Epicureísmo: la medicina del alma

Epicuro, fundador de la escuela, pone como objetivo de la vida del ser humano el placer, liberándose de los miedos a los dioses, a la muerte y al destino, porque con esos miedos no se puede disfrutar de la vida.
Epicuro, fundador de la escuela, pone como objetivo de la vida del ser humano el placer, liberándose de los miedos a los dioses, a la muerte y al destino, porque con esos miedos no se puede disfrutar de la vida.

Para el epicureísmo, placer y felicidad van unidos de la mano, una filosofía que se convierte en una herramienta perfecta para curar el alma. Epicuro, su fundador, apuesta por la búsqueda de los placeres espirituales y la ausencia de los temores para poder disfrutar de la vida: un hedonismo que consigue la liberación de los miedos que nos esclavizan.

¿Qué es?

El epicureísmo es una escuela helenística que surgió en Atenas hacia finales del siglo IV a. C. Se inscribe en el contexto de una serie de movimientos caracterizados por el interés acerca de los problemas morales que afectan a todos los hombres. Los epicúreos tratan de encontrar nuevas propuestas ante la contingencia de la vida humana y el sufrimiento que ella conlleva. Junto con el cinismo, el estoicismo y el escepticismo, el epicureísmo es la primera de las grandes escuelas que representa el paso de la época clásica a la época helenística.

¿Cuáles son su origen y sus principales exponentes?

Epicuro, fundador de la escuela, pone como objetivo de la vida del ser humano el placer, procurando, para conseguirlo, liberarse del miedo a los dioses, del miedo a la muerte y del miedo al destino, porque con esos miedos no se puede disfrutar de la vida. Desde un planteamiento totalmente materialista, Epicuro afirma que a los dioses no hay que tenerles miedo, y toda idea de más allá solo es una impostura, porque los dioses son ajenos a los asuntos humanos. A la muerte no hay que tenerle miedo porque, mientras somos, la muerte no está presente, y cuando llega la muerte, nosotros ya no somos. Y, finalmente, tampoco hay que tenerle miedo al destino, porque los átomos que forman el universo se mueven de forma imprevisible, lo que posibilita la libertad del hombre y le hace dueño de su destino.
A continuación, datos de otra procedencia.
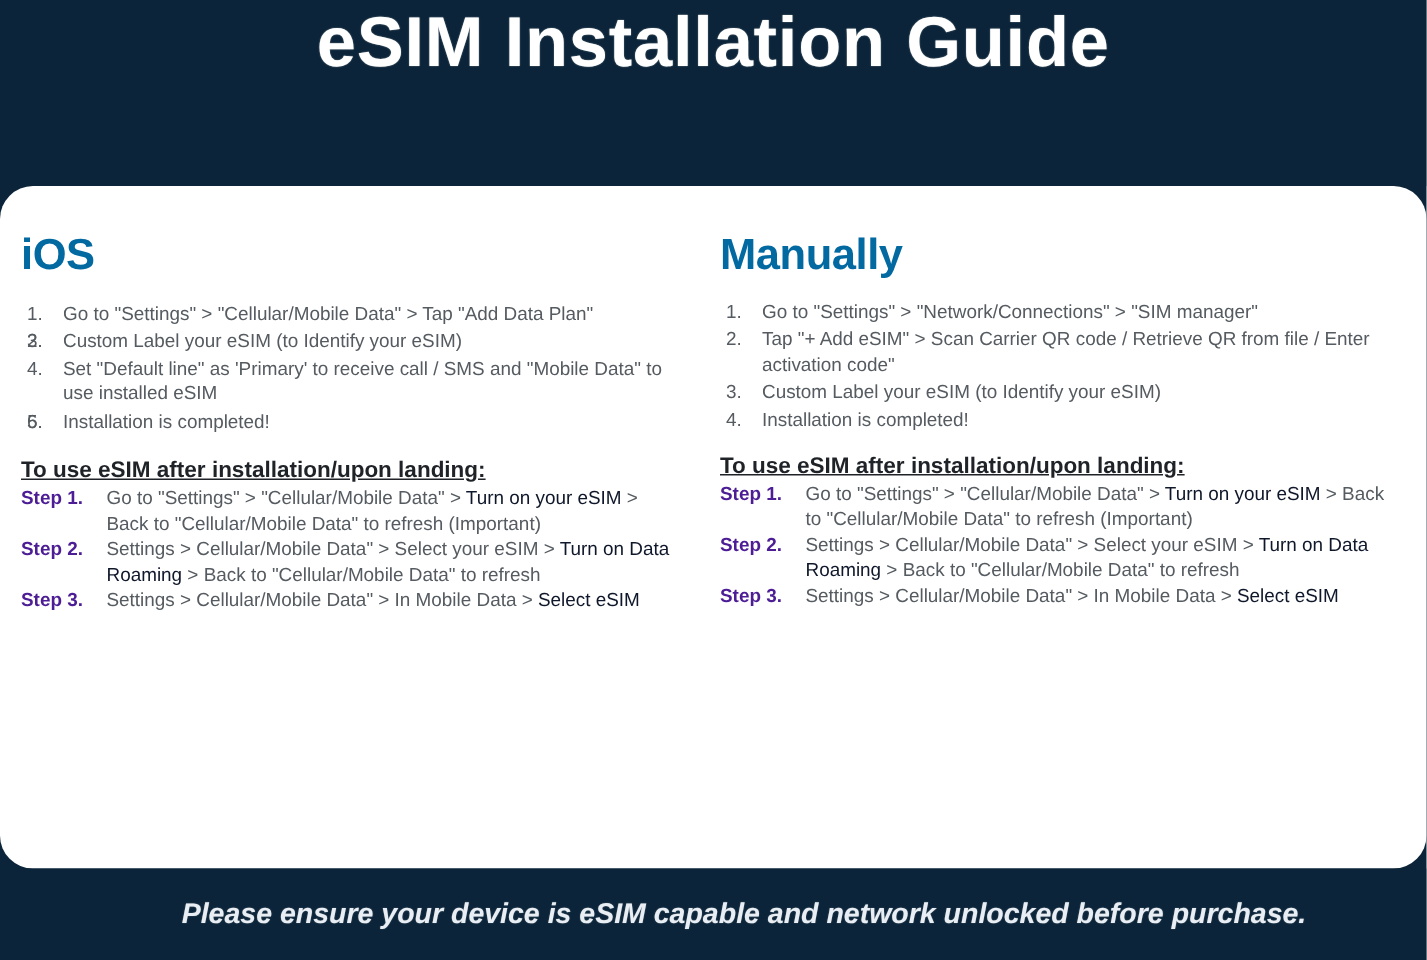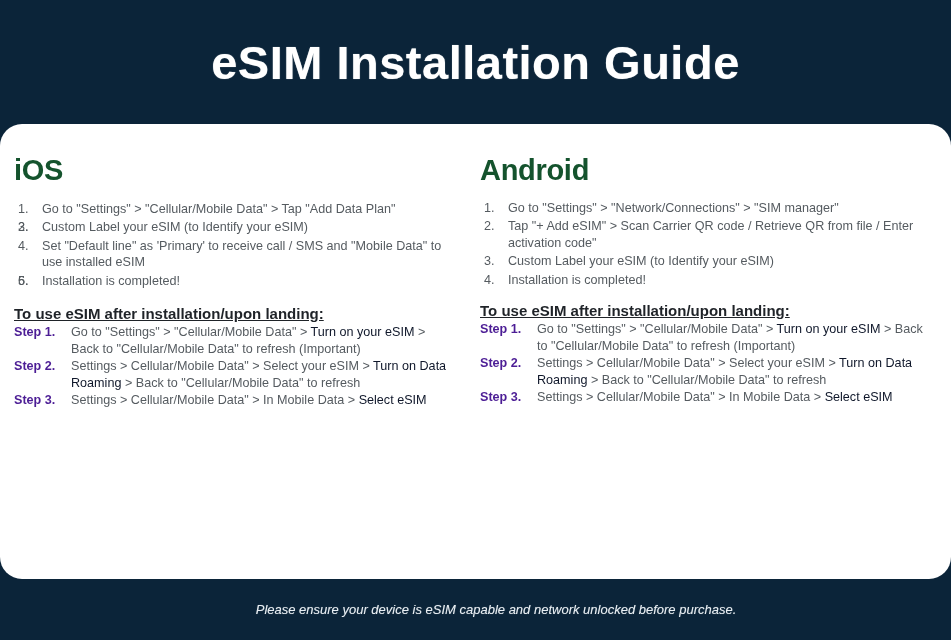"eSIM Installation Guide" .header { align-items: center -> none }
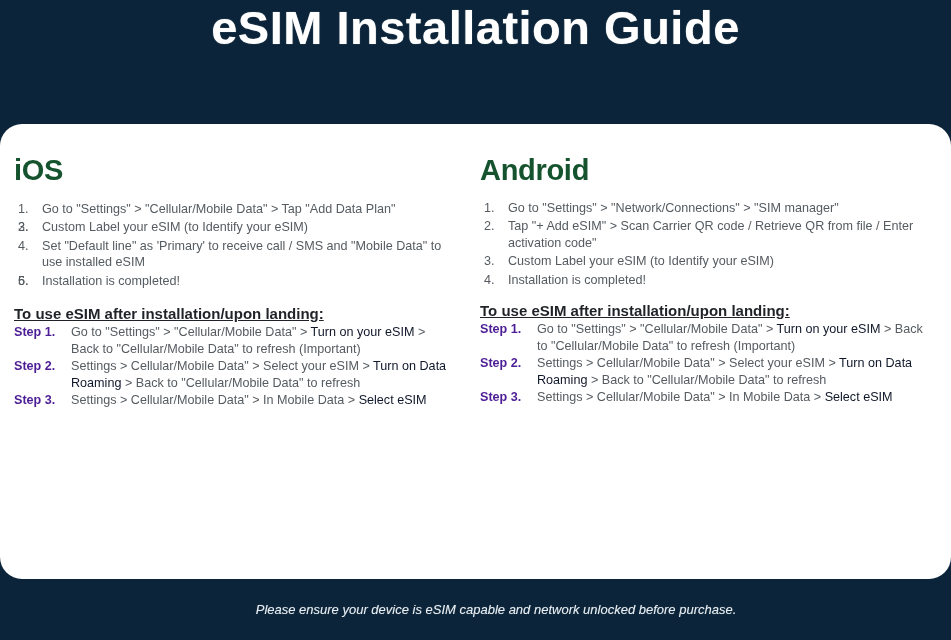"iOS" .platform-heading { color: #14532d -> #0369a1 }
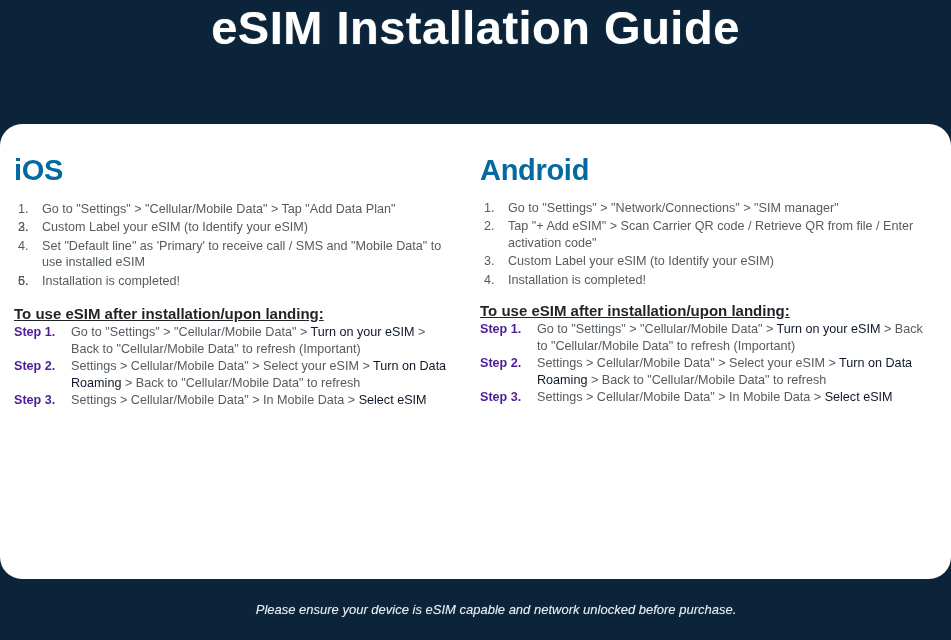"Android" div.platform-heading { text: Android -> Manually }
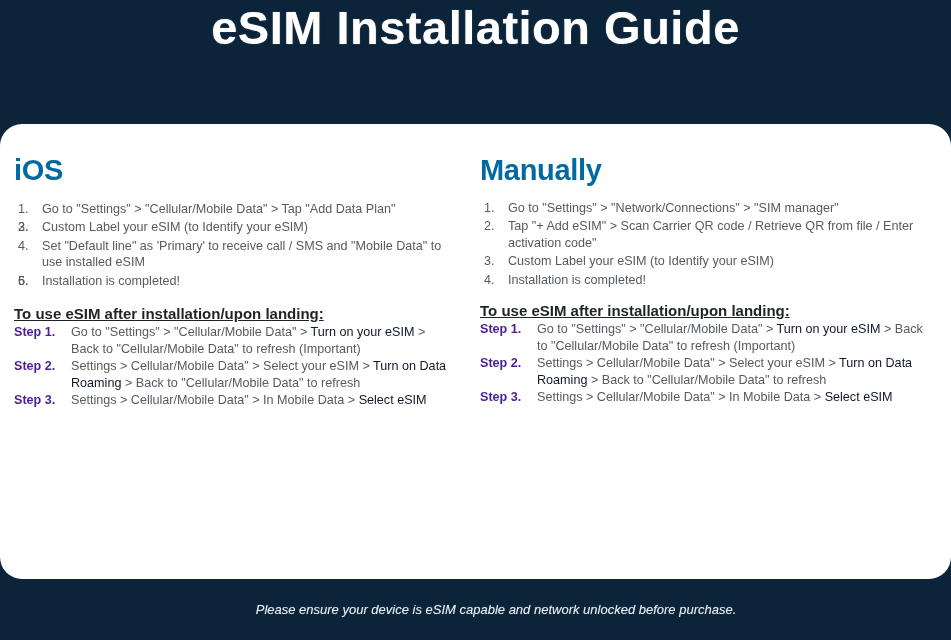"Please ensure your device is" .footer-text { font-size: 13px -> 19px; font-weight: 400 -> 700 }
Para el epicureísmo ser sabio es ser capaz de “reírse de la Fortuna”. Destacan, como seguidores de Epicuro, Horacio, Virgilio y Lucrecio en el periodo romano, o Lorenzo Valla y Pedro Gassendi durante el Renacimiento.

Para Epicuro, no hay que temer a la muerte porque, mientras somos, la muerte no está presente, y cuando llega la muerte, nosotros ya no somos

¿Cuál es su papel en la historia del pensamiento?

La filosofía entendida como “medicina del alma”, una suerte de hedonismo que consigue la liberación de los miedos que nos esclavizan o la amistad considerada como el mejor placer de todos (así lo enseñaba Epicuro a los amigos en su Jardín) atraviesan la historia del pensamiento y actualizan el epicureísmo sobre todo en épocas de crisis, esos periodos a los que Bertolt Brecht se refería como aquellos en los que “lo viejo no acaba de morir y lo nuevo no acaba de llegar”. El epicureísmo enlaza con los movimientos utópicos y vitalistas, con la pregunta por el sentido de la vida y de la vida como sentido. Cabe recordar que la tesis doctoral de Marx se presentó bajo el título Diferencia de la filosofía de la naturaleza en Demócrito y Epicuro.

Libro imprescindible

“El epicureísmo”, de Emilio Lledó. Editorial Taurus.

Hace más de treinta años que el maestro Emilio Lledó publicó el libro El epicureísmo, editado por Taurus, pero su actualidad es tanta como la que tiene el propio epicureísmo en la sociedad de hoy. A lo largo de trece breves capítulos, el autor disecciona la esencia del pensamiento de Epicuro a partir de conceptos que son absolutamente esenciales como la vida, el lenguaje, la memoria, el cuerpo, el placer, la política y, por supuesto, la amistad. En palabras de Emilio Lledó, “la lectura de Epicuro sigue siendo un saludable estímulo para la defensa de la vida, del gozo, de la serenidad y de la solidaridad. Aunque sólo fuera por ello, valdría la pena recordar su mensaje”. Pues para todo aquel que quiera leer lo que Epicuro nos enseñó y las ideas que legó a miles de generaciones posteriores, este libro es un magnífico manual.